Wordfence – malicious wflogs files

  • Resolved Sash11

    (@sash11)


    7 years, 11 months ago

    I’d just like to ask, what to do with maliciuous (aparently) Worfence files? It looks that all are located in wp-content/wflogs directory.
    I managed to delete malicious code from “rules.php” since it was at the top, before <php
    but I am afraid to do anything with the rest: ips, config, attack-data.
    I have same problems also on two subdomains.

    I tried to reinstal Wordfence but the problem persist. Should I delete directory wflogs and again install wordfence?

    Also, wordfence gave me positives on some Sucuri files too, also located in wp-content directory under sucuri. I deleted sucuri plugin and also those files, so no problem there. But just to clarify… is that possible that such plugin is hacked?

    Thanks

    • This topic was modified 7 years, 11 months ago by Sash11. Reason: edited title
Viewing 5 replies - 1 through 5 (of 5 total)
  • Thread Starter Sash11

    (@sash11)

    Here is the copy/paste

    This file appears to be installed by a hacker to perform malicious activity. If you know about this file you can choose to ignore it to exclude it from future scans. The text we found in this file that matches a known malicious file is: “explode(chr((198-154)),’5785,49,4594,30,5177,40,335,67,4968,24,4399,61,3676,56,4035,22,3550,35,1191,37,1807,65,4568,26,3208,20,5516,70,2887,31,”. The infection type is: Backdoor:PHP/eawtliul.

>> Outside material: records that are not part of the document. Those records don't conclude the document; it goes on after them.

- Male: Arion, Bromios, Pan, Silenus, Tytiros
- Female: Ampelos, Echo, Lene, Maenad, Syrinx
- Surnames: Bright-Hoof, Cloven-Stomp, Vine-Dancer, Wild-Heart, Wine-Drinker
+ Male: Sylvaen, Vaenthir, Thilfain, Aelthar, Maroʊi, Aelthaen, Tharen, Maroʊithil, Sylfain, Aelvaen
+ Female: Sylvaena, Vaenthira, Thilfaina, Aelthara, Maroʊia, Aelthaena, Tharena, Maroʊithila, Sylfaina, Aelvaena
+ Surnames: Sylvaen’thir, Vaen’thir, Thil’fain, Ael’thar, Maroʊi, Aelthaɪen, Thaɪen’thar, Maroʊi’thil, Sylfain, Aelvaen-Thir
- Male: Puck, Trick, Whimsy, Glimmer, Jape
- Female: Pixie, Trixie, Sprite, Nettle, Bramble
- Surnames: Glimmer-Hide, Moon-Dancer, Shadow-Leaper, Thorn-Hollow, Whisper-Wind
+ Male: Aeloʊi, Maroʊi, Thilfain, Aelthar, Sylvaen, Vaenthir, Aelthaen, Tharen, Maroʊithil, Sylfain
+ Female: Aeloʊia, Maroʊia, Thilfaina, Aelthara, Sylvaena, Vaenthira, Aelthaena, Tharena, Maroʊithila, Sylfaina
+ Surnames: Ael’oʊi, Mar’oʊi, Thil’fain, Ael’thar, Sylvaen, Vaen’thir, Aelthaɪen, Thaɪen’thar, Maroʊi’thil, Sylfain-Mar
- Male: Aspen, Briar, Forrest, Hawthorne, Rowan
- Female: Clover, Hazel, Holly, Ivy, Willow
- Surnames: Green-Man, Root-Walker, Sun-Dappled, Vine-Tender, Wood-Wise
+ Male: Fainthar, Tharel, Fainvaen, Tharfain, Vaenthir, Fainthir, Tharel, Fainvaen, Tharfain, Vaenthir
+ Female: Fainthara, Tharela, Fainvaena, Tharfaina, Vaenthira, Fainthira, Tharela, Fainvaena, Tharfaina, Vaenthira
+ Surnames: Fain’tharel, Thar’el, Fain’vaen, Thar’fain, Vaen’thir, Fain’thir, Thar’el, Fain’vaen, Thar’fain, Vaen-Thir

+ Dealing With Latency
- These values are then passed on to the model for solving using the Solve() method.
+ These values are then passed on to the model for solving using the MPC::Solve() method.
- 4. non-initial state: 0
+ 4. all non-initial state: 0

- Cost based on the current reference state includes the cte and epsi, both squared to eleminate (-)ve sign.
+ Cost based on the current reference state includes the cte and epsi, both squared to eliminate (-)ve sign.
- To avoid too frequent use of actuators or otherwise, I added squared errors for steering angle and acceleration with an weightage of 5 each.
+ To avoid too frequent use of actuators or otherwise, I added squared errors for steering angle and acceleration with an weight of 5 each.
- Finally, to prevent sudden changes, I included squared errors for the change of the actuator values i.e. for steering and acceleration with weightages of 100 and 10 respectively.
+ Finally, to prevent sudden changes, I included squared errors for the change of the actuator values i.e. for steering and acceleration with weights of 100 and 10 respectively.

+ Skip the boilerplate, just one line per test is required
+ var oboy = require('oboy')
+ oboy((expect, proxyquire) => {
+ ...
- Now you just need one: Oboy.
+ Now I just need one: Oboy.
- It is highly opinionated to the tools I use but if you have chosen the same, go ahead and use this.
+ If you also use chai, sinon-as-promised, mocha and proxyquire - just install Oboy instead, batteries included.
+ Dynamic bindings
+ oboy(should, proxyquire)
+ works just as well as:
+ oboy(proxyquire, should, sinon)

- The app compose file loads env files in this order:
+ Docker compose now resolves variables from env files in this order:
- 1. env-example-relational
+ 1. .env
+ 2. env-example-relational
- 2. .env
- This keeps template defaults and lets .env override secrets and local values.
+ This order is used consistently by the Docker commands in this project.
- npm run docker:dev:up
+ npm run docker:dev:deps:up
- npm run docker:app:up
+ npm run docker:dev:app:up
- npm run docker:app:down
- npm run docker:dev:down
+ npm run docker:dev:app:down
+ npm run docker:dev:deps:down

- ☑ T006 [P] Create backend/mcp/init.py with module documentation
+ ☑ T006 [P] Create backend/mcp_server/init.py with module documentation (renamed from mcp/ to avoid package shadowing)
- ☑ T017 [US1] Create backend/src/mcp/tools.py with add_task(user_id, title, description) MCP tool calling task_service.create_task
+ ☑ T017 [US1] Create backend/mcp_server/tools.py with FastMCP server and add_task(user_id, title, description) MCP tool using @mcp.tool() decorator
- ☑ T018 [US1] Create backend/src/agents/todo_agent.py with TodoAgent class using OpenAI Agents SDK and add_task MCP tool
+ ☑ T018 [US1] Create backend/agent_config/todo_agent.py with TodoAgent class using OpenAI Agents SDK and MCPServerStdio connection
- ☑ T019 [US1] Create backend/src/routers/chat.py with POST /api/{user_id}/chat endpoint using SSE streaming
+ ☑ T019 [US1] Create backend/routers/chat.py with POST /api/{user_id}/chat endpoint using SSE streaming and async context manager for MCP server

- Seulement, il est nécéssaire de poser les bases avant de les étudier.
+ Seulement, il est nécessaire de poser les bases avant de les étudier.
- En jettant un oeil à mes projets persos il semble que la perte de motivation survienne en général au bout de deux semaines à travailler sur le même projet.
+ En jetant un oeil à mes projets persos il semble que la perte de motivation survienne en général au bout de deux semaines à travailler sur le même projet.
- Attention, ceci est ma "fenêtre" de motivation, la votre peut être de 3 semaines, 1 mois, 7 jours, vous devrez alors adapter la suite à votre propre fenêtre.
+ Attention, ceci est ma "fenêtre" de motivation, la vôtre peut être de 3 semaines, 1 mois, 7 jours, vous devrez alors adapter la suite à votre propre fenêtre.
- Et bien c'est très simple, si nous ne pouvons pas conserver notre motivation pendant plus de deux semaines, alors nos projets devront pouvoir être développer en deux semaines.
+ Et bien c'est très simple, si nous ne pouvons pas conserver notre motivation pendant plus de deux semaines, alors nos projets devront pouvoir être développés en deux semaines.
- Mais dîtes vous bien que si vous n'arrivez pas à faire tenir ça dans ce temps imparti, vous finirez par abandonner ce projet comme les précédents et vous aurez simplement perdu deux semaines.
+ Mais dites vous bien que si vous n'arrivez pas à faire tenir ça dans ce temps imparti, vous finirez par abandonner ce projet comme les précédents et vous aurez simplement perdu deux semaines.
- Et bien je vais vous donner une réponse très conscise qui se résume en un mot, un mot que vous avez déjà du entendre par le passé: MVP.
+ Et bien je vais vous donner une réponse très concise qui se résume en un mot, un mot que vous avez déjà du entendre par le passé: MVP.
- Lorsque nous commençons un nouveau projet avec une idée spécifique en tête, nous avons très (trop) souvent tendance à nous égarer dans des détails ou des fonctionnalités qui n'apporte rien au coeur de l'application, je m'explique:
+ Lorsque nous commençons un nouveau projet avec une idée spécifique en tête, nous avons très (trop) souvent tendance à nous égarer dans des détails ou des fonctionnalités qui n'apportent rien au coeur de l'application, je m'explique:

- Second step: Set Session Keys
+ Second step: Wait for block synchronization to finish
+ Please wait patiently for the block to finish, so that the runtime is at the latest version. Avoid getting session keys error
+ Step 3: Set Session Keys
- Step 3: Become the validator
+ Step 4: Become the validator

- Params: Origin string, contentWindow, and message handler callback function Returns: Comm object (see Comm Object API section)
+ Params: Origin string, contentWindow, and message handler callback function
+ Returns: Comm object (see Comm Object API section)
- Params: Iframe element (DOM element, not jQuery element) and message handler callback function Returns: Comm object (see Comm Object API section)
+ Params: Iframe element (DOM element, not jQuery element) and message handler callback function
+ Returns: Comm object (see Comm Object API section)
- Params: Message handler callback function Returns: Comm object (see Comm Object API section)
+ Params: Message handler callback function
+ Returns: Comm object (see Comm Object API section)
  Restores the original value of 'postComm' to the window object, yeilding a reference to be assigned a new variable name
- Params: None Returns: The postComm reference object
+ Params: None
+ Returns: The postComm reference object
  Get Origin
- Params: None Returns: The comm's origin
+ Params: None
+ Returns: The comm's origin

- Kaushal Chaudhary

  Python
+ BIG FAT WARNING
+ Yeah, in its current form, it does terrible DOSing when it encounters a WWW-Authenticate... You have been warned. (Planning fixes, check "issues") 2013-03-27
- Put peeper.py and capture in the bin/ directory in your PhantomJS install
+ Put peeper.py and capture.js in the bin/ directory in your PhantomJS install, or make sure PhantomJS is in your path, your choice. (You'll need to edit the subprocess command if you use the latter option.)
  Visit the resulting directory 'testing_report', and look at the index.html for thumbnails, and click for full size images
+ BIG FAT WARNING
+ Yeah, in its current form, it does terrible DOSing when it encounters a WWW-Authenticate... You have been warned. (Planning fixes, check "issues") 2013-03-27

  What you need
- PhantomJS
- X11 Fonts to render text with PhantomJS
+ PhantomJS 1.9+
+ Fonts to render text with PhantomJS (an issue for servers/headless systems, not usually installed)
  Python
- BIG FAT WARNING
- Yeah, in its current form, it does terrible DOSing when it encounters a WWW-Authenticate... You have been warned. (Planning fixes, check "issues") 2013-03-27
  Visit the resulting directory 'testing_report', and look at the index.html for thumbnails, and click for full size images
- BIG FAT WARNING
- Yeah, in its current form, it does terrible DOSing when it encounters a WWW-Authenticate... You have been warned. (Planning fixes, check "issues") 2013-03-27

    Long time WF user here….

    Have you checked this out: How to Clean a Hacked WordPress Site using Wordfence

    Thread Starter Sash11

    (@sash11)

    I did. I had a lot of files infected. Some of them were able to restore, some I cleaned manually. Now I am down to three files, all from wordfence directory. And I don’t know what to do with them.
    If noone can help, I’ll just delete directory and reinstal wordfence. Can’t do any harm to it, I guess

    Hi @sash11
    You can safely remove these files in “/wflogs” directory and this will reset the “Firewall” settings, then the folder will be created again by itself.

    Thanks.

    Thread Starter Sash11

    (@sash11)

    Thank you, wfalaa! Will do that.

Viewing 5 replies - 1 through 5 (of 5 total)
  • The topic ‘Wordfence – malicious wflogs files’ is closed to new replies.